# Instructions for the task:
Transcribe word for word the lines below from the line with "border-bottom: 2px dotted #4a443c;" through the line with "display: flex; align-items: center;", ends included.

# Supplied material:

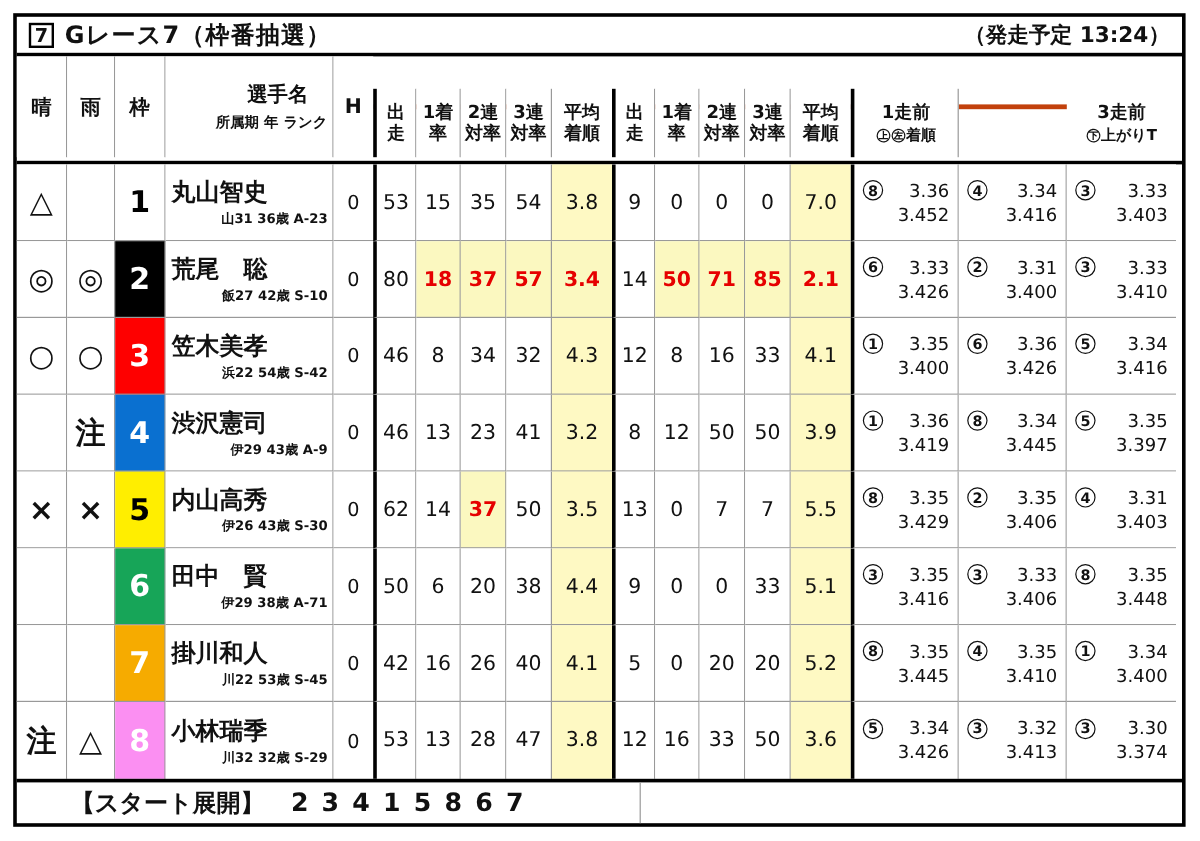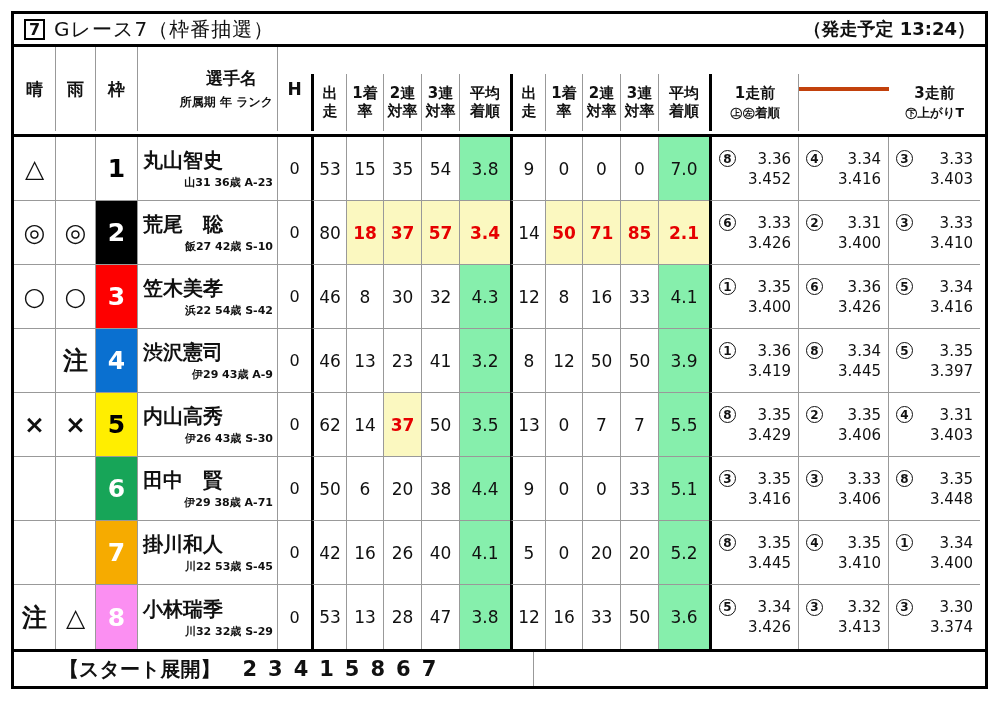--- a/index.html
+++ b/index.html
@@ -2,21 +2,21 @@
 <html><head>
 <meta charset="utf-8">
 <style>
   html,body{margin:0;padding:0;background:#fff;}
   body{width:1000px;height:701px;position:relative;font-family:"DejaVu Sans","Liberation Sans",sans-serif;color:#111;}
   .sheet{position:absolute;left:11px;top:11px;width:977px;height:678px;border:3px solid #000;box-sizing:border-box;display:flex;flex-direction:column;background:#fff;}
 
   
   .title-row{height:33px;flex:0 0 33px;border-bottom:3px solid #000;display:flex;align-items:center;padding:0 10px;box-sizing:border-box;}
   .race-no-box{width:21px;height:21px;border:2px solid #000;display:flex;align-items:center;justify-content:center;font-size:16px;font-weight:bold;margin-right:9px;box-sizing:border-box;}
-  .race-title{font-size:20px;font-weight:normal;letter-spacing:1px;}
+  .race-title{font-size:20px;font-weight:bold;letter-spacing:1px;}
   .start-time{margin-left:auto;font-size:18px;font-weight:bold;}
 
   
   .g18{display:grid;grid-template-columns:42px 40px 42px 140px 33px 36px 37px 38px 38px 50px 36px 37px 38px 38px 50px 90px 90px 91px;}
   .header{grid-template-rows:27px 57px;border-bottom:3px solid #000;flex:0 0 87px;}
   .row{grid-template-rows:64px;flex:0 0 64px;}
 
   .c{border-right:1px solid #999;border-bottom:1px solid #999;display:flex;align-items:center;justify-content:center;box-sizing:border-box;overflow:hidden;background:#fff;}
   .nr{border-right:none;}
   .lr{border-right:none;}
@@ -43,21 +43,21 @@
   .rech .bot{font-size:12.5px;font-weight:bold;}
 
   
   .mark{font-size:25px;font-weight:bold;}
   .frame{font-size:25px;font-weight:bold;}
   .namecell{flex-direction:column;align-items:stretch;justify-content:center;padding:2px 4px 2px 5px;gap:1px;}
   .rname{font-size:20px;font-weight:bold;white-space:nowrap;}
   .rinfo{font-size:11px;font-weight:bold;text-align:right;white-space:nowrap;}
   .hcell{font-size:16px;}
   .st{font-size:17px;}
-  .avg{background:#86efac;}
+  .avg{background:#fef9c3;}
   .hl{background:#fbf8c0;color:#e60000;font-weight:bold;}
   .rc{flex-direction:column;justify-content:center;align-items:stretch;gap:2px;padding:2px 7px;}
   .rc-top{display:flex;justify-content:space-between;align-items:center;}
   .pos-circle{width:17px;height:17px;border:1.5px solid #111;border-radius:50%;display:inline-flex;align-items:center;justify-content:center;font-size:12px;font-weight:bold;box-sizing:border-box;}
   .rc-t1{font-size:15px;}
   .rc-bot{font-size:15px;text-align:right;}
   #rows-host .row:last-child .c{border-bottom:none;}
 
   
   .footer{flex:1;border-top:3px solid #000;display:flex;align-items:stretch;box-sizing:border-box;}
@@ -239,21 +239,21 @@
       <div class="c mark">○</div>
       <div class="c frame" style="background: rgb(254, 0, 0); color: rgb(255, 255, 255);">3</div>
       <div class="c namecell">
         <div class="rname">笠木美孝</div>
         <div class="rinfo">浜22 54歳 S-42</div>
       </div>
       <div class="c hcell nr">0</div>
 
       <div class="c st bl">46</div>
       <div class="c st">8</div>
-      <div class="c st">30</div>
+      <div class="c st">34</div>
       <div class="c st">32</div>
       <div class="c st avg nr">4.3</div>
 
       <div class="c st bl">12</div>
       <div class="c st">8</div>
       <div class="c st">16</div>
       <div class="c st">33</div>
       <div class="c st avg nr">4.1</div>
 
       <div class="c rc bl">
...
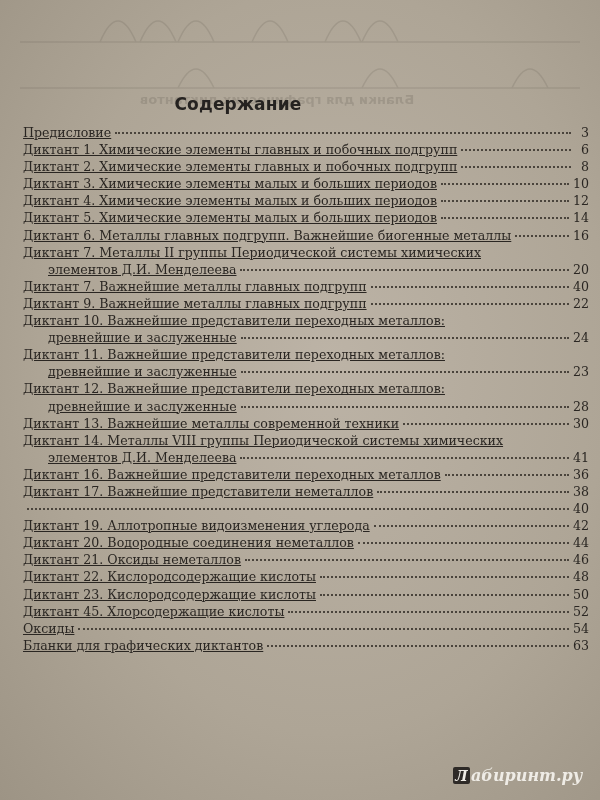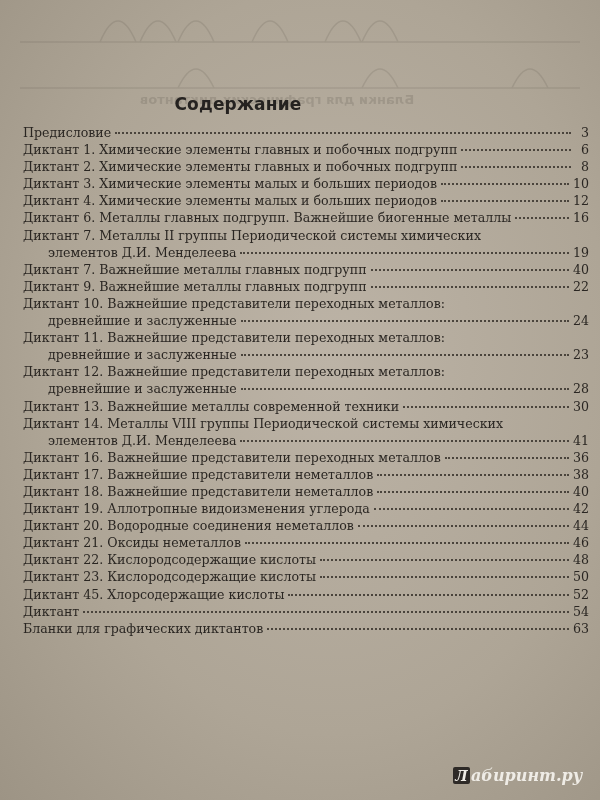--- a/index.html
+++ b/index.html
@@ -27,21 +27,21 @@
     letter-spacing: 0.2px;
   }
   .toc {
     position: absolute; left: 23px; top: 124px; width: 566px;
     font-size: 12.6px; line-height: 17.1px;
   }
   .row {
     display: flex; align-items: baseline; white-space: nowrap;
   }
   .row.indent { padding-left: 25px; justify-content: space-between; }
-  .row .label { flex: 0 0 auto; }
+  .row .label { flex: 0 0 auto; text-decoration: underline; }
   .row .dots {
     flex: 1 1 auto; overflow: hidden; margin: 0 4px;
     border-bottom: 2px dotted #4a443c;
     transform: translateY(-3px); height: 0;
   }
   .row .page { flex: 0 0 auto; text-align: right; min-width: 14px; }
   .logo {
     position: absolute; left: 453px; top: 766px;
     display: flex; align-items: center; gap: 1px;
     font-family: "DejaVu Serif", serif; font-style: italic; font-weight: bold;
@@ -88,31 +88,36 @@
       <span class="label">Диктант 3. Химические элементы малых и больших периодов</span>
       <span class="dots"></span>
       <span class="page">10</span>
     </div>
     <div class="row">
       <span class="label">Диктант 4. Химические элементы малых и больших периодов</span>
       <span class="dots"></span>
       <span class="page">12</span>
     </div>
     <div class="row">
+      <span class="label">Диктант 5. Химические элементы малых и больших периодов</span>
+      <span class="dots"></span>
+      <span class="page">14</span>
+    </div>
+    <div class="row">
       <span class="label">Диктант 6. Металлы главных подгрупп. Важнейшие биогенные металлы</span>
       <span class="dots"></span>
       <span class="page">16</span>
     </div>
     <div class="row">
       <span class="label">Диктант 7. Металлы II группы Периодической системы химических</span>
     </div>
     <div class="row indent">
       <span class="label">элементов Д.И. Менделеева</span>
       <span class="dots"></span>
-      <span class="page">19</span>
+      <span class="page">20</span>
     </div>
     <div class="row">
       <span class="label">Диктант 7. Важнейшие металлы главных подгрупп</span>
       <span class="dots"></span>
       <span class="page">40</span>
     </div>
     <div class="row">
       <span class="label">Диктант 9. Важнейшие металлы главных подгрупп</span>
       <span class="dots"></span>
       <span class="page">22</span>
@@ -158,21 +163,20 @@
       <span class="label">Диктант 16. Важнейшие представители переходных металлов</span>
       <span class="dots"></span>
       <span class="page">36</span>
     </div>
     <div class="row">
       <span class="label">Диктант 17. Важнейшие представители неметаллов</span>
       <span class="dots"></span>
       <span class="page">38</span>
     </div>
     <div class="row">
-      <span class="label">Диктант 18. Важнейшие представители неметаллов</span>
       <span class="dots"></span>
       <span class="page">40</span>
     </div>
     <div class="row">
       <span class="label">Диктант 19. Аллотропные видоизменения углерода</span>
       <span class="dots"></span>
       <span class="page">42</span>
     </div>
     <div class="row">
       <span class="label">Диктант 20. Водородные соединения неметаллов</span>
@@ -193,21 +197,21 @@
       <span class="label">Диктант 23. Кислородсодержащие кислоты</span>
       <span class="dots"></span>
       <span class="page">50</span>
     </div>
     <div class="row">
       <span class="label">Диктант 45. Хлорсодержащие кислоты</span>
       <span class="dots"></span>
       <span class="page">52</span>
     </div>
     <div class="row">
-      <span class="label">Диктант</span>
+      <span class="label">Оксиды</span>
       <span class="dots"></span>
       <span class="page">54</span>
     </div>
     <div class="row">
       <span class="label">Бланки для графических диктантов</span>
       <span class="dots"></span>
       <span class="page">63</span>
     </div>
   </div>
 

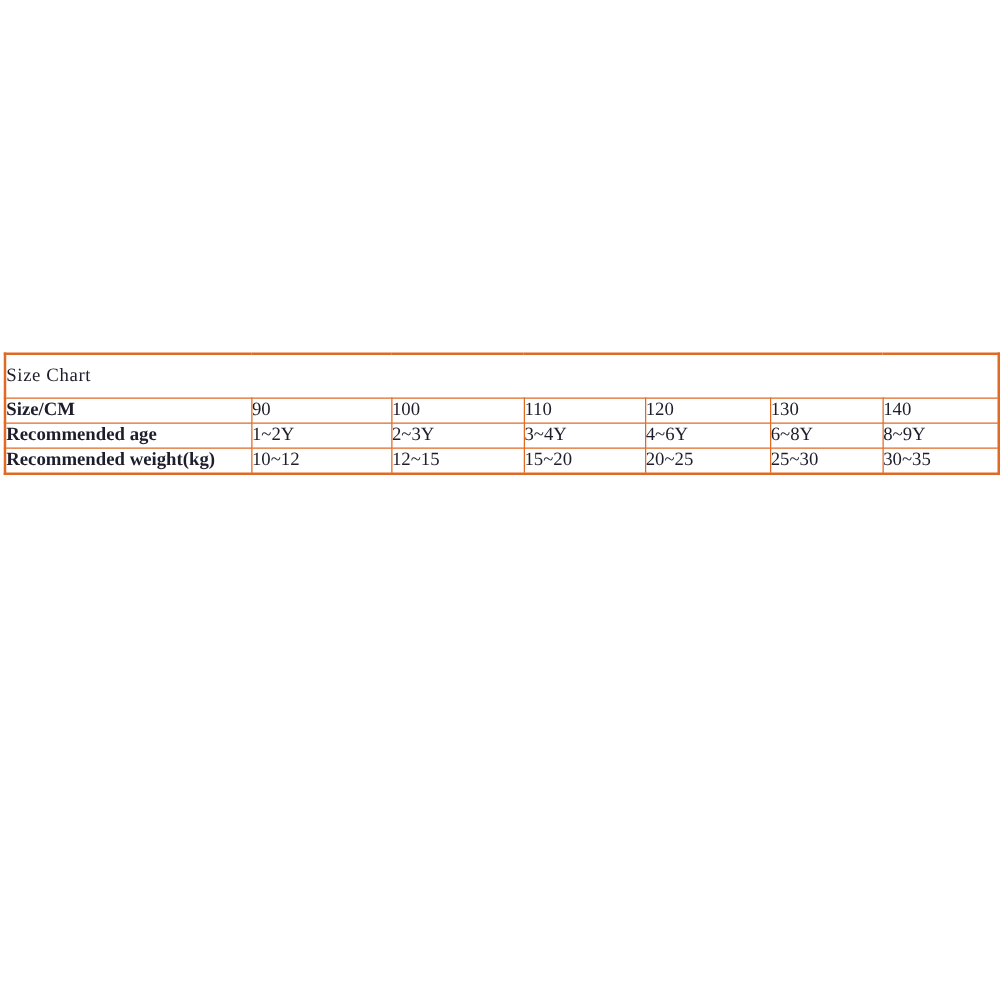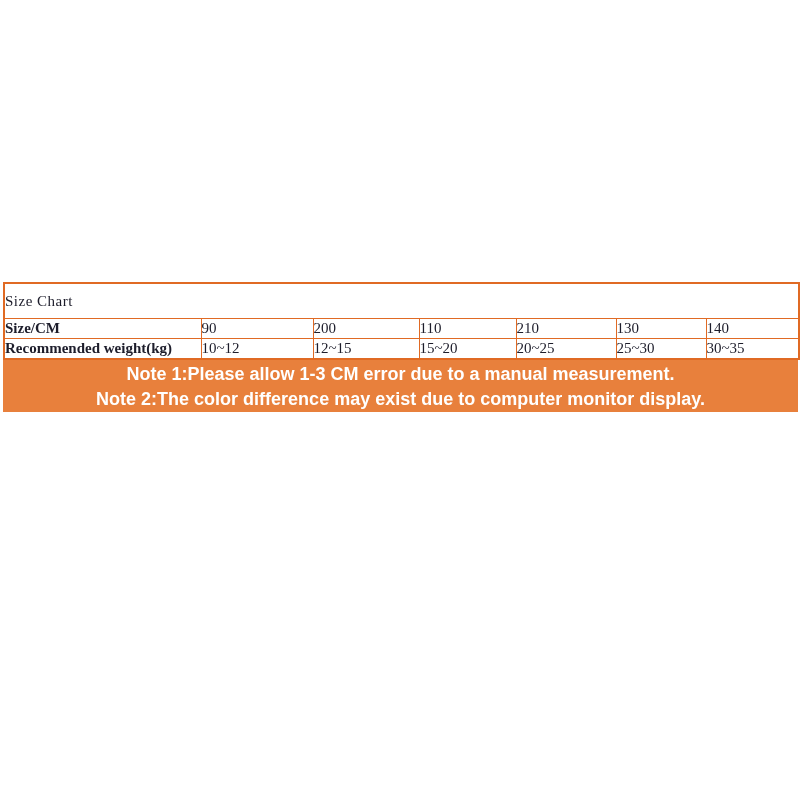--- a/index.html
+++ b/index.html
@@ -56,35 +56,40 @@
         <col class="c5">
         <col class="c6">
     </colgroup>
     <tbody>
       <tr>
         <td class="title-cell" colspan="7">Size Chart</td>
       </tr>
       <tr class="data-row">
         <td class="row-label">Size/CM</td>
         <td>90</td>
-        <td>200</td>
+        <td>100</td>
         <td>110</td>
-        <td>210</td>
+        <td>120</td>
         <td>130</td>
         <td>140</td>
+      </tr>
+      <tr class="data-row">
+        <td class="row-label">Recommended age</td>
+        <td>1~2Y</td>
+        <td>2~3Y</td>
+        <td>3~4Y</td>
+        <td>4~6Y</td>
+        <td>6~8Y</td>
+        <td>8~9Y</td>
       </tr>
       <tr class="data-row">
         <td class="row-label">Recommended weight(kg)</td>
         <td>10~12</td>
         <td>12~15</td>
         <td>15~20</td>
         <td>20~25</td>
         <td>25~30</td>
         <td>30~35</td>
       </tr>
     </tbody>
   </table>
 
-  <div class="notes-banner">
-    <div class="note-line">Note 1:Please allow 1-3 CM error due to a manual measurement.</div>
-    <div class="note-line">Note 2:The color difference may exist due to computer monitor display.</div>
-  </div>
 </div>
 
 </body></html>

# Exercise output:
     border-bottom: 2px dotted #4a443c;
     transform: translateY(-3px); height: 0;
   }
   .row .page { flex: 0 0 auto; text-align: right; min-width: 14px; }
   .logo {
     position: absolute; left: 453px; top: 766px;
     display: flex; align-items: center; gap: 1px;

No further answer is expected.